Forse i piccoli in macchina, dietro con lei, l’hanno sorretta. L’hanno chiamata. L’hanno scostata. Ma lei ormai era un fuscello senza energia e senza forza.

 

Non definirò Gloria una prostituta, come hanno fatto altri colleghi, perchè lei è stata obbligata a fare quella vita da cui voleva uscire a tutti i costi. Fino a morirne. Nessuno sceglie dove nascere e da chi. I più fortunati non si fanno domande e non implorano il cielo. Solo chi è sfortunato, come lei, guardandosi intorno e vedendo gioia e felicità negli altri, si chiede perchè la vita le nega tutto e le riserva solo dolore e botte. Chissà quante volte si è fatta queste domande avendo dovuto da sempre patire e vivere, privata di affetti veri e sicuri. Mai un rifugio affettivo. Tantomeno un sostegno economico. Niente. Per lei una casa famiglia e una volta uscita, un uomo straniero che ha sposato e da cui ha avuto due figli. Un rapporto durato poco.

Secondo gli inquirenti, quella sera del 23 agosto la ragazza, sfruttata dalla cugina di sua madre e dal suo convivente, non aveva guadagnato abbastanza o forse aveva cercato di trattenere qualcosa dei suoi guadagni per sé e per i suoi figli, ed è stata punita. Con più violenza del solito. Secondo il medico legale, non era trascorsa più di un’ora dal pestaggio al decesso. I carabinieri, durante la perquisizione dell’area in cui l’auto si era fermata, avevano ritrovato un bastone, utilizzato probabilmente per picchiarla. Una furia cieca scatenata su quel corpo gracile e sofferente non ha lasciato scampo.

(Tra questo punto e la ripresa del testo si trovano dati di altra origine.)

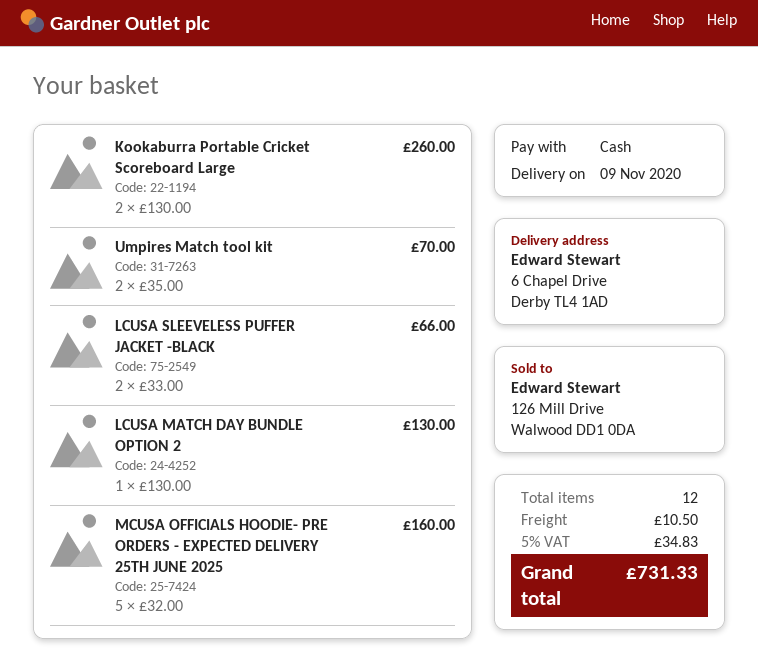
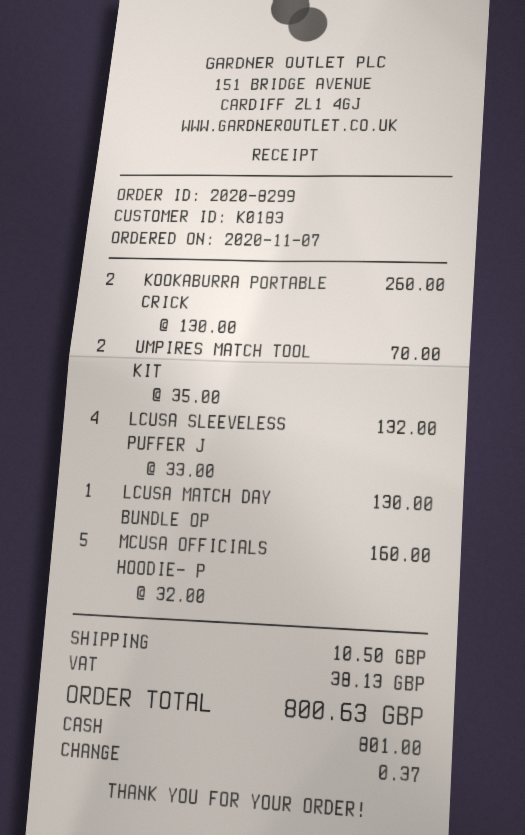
LCUSA SLEEVELESS PUFFER JACKET -BLACK: 2 x 33.00 = 66.00 -> 4 x 33.00 = 132.00
tax: 34.83 -> 38.13
total: 731.33 -> 800.63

«Dopo la sua morte – ha spiegato il procuratore aggiunto di Latina Carlo Lasperanza – c’è stata una corsa a testimoniare. Poche volte nelle indagini abbiamo assistito a una così profonda collaborazione dei cittadini. Tutti hanno voluto dare a Gloria, da morta, quello che non aveva avuto in vita. E ci hanno restituito una ricostruzione della sua vita quasi fotografica». Ma avrebbero dovuto agire prima. Quando il suo sguardo cercava e implorava aiuto. Tutti sapevano, anche se lei non ne poteva parlare, a quale vita violenta era soggetta, dal momento che ne portava i segni sul viso e sul corpo. Quando scorrono i cosiddetti fiumi d’inchiostro è troppo tardi ormai, perchè un destino crudele, purtroppo, si è compiuto.